The way of Jesus is so counter-cultural because what we think is the way of Jesus is really just some of his watered-down sayings slapped over top our American priorities. Some sugar-coated, "well that's not really what that means" Bible verses on our bumper stickers and even tattooed on our skin. Crosses and crucifixes everywhere you look, "God bless you" ringing out in public spaces after sneezes, and scores of children growing up knowing that some invisible person named Jesus loves them but having no clue that, without surrender and obedience, they're actually opposing him. And finally, surprise surprise, believing that you're a good person doesn't mean you're going to heaven.

Forgive the sarcasm, but the deeper I get in the reality of who Jesus is, the more I find myself scoffing at the impostor we've settled for. (And the scoffing is just a symptom of being deeply grieved.
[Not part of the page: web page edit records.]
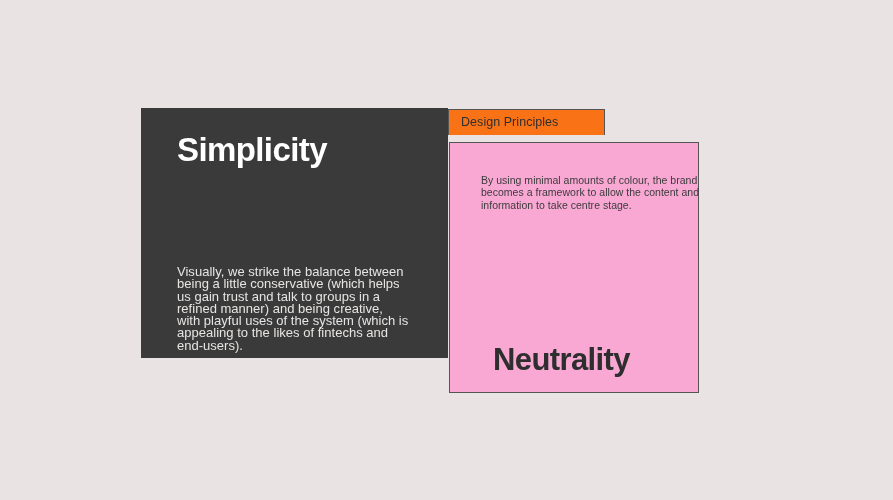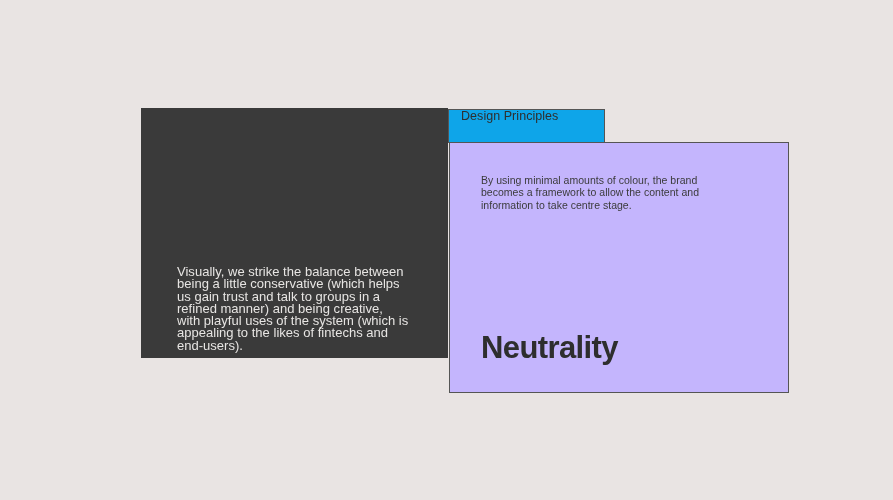--- a/index.html
+++ b/index.html
@@ -67,13 +67,14 @@
     left: 448px;
     top: 109px;
     width: 157px;
-    height: 34px;
+    height: 26px;
     box-sizing: border-box;
-    background: #0ea5e9;
+    background: #f97316;
     border: 1.5px solid #555555;
     border-bottom: none;
     z-index: 2;
     display: flex;
+    align-items: center;
   }
 
   .tab .tab-label {

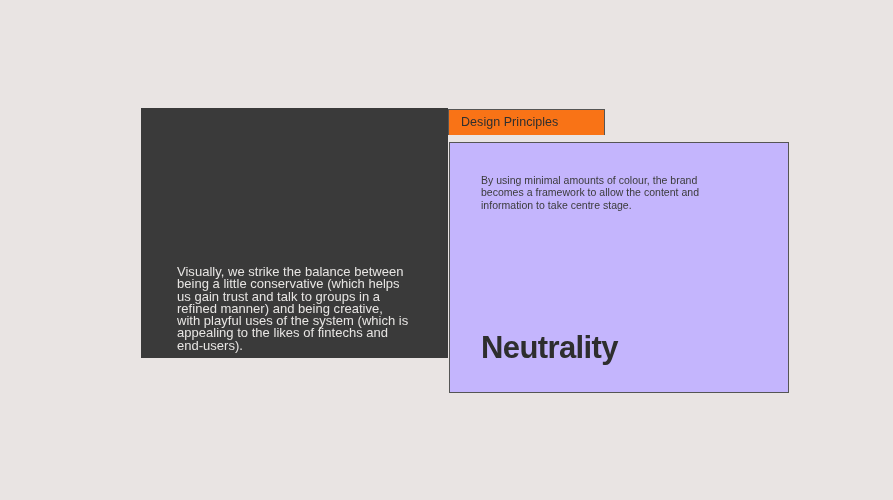--- a/index.html
+++ b/index.html
@@ -132,6 +132,7 @@
 <div id="stage">
 
   <section class="card-dark">
+    <h1 class="card-title">Simplicity</h1>
     <p class="card-body">Visually, we strike the balance between being a little conservative (which helps us gain trust and talk to groups in a refined manner) and being creative, with playful uses of the system (which is appealing to the likes of fintechs and end-users).</p>
   </section>
 

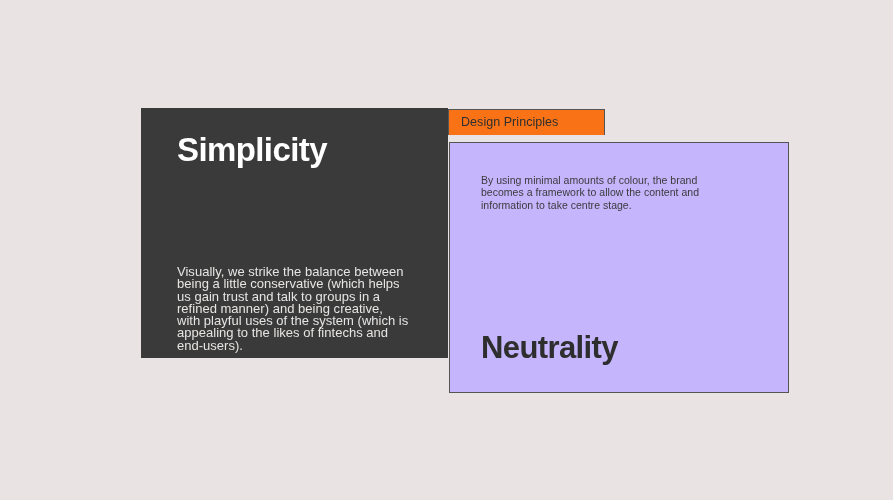--- a/index.html
+++ b/index.html
@@ -92,10 +92,10 @@
     position: absolute;
     left: 449px;
     top: 142px;
-    width: 340px;
+    width: 250px;
     height: 251px;
     box-sizing: border-box;
-    background: #c4b5fd;
+    background: #f9a8d4;
     border: 1.5px solid #555555;
     z-index: 3;
     text-decoration: underline;

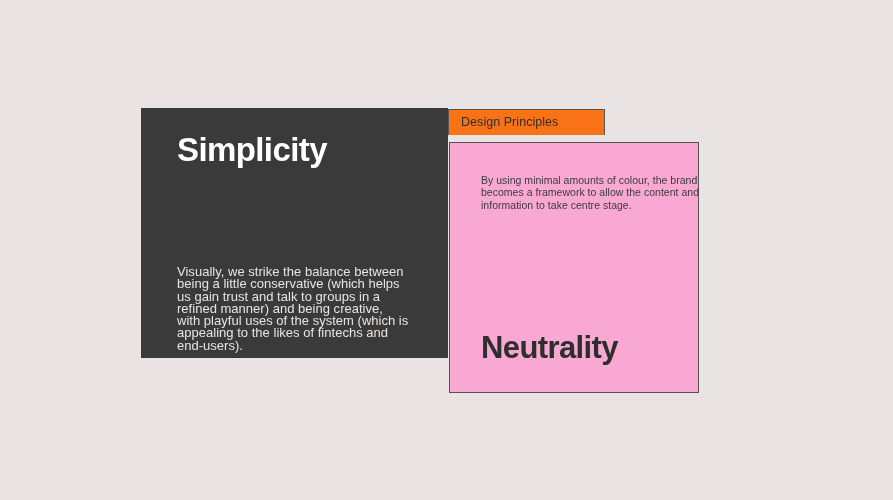--- a/index.html
+++ b/index.html
@@ -117,7 +117,7 @@
     position: absolute;
     left: 31px;
     top: 188px;
-    margin: 0;
+    margin: 12px;
     color: #2e2e2e;
     font-size: 31px;
     font-weight: bold;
A defense mechanism. I'm working on it.) In just 25 years of life, I know I've barely scratched the surface of God's truth, and yet for so long I was seemingly content because I was ignorant. I was encased in an American, pseudo-Christian bubble, and it had next to no bearing on how I lived my life. 

Was I taught the Ten Commandments and the Golden Rule? Yes. Did I have some frame of reference for the standard of behavior a Christian person was supposed to exhibit? Yes. Did that shape my interior life in any dramatic way? Sadly, no. It just force-fed me more guilt than I could swallow, and petrified my outsides, making me more concerned with looking acceptable than knowing Jesus and being known by him. I didn't know how. I was only shown how to do "Christian" things, rather than how to become a true disciple following the very real example of Jesus of Nazareth with my whole life.